The perioperative use of ketamine as an adjuvant to pain management was shown to be relatively safe with no serious side effects. However, ketamine is known for its neuropsychiatric side effects, and this is a drawback for the routine use of this drug. Overall, there was an increase in such side effects with the treatment of ketamine (P = 0.018), which becomes more prevalent with treatment efficacy (P < 0.001). This is despite most individual articles finding these effects to be not statistically significant. Many papers commented that the psychological side effects were well tolerated.

These results suggest that perioperative low-dose ketamine may be useful in a variety of clinical settings. First, it may be used when the anticipated postoperative VAS score is greater than 7/10, and it may be given at any point (preemptively, intraoperatively, postoperatively) and in any method (bolus, infusion, patient-controlled analgesia co-administration). Second, the site of surgery (and possibly the extent of the incision) has an impact on the efficacy of ketamine as a perioperative adjuvant drug. However, we postulate that pain severity is more important than surgical site. So, for example, it would be wrong to deny all lower abdominal surgery patients ketamine on the basis of this review, since there is a large difference in postoperative pain between minor and major operations. There may be factors other than the severity of surgical pain that contribute to success or failure of intravenous ketamine, but that remains unexplored. The reduction in opioid dose may particularly benefit those patients for whom opioid sparing is important, such as patients who are intolerant to opioid side effects and those with a history of PONV. Since neuropsychiatric disturbances remain an issue with the use of ketamine, one must weigh the risks and benefits of this intervention. Also, these disturbances may be potentially decreased by the use of a benzodiazepine (although most studies included did this) and by limiting the dose. The optimal dose of ketamine remains unclear as there appeared to be no correlation between dose and efficacy.
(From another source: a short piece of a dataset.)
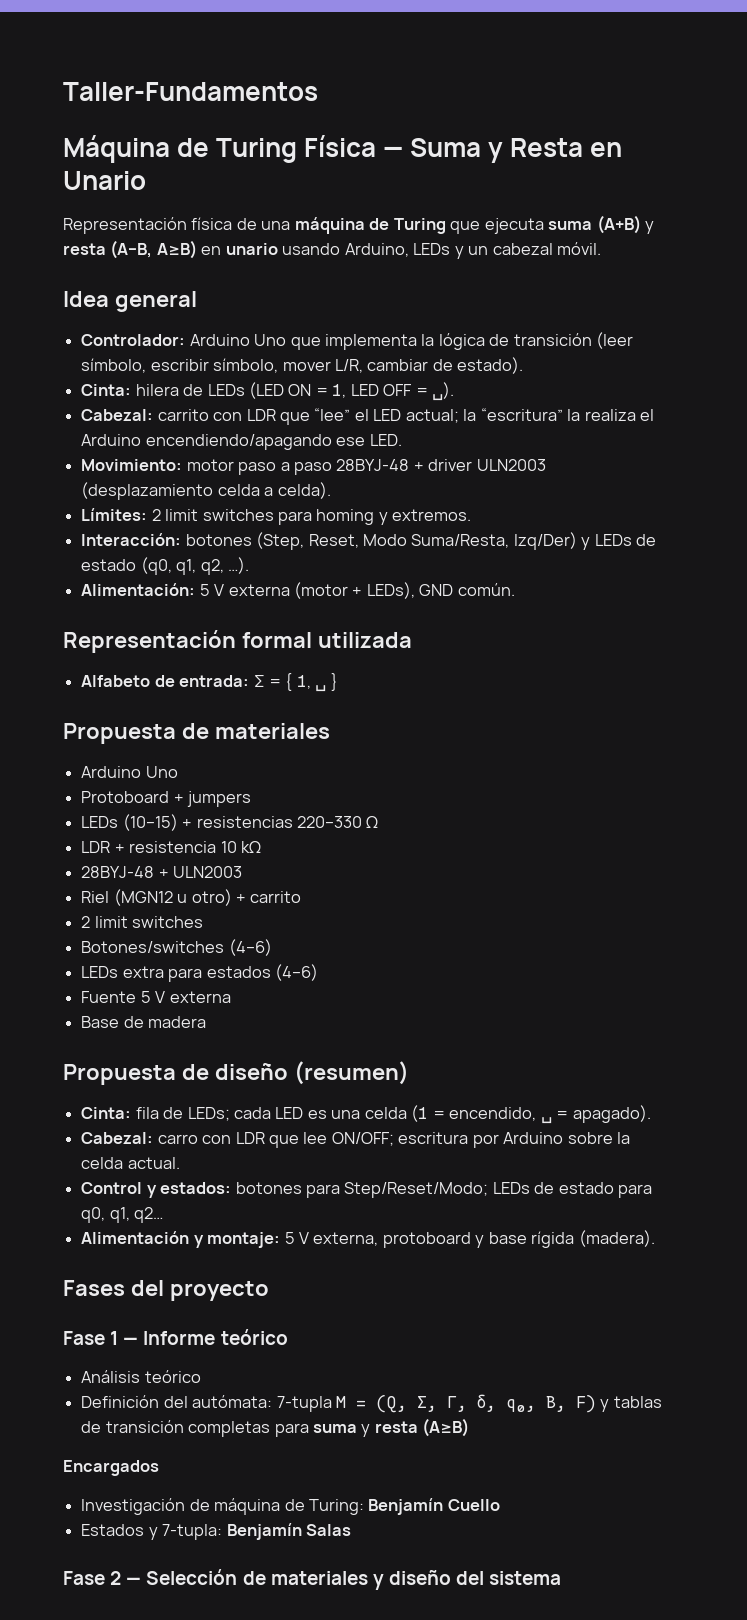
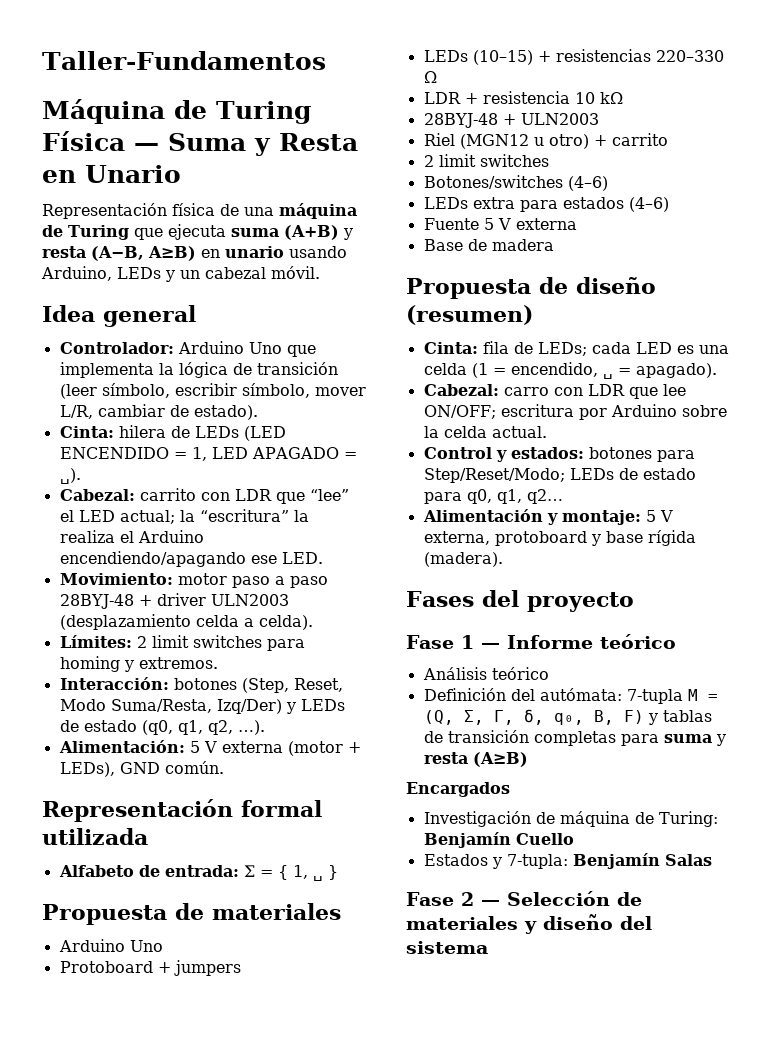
- Cinta: hilera de LEDs (LED ON = 1, LED OFF = ␣).
+ Cinta: hilera de LEDs (LED ENCENDIDO = 1, LED APAGADO = ␣).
There is little to be gained from more RCTs evaluating ketamine’s role in surgery known to produce mild pain. Further study should be directed towards unanswered questions; the focus should be on studying patients at risk for severe postoperative pain and respiratory depression and on investigating the rescue of patients who continue to suffer severe postoperative pain despite routine treatment. The orthopedic studies included mildly painful arthroscopic surgery which showed no benefit from ketamine. More painful surgery should be studied, such as total joint replacement or fracture fixation under general anesthesia. Finally, the prevention and treatment of chronic pain is relatively unexplored.

In conclusion, intravenous ketamine is effective in reducing total opioid requirements and delaying the time to first analgesic dose for many patients with postoperative pain. Subgroup analyses show the greatest opioid sparing effect occurring when high maximum postoperative pain scores are encountered. When the drug spares opioid requirements, it decreases PONV at the expense of an increase in neuropsychiatric disturbances. Thus, ketamine has a clinical benefit when used perioperatively in certain clinical circumstances while potentially causing harm in others.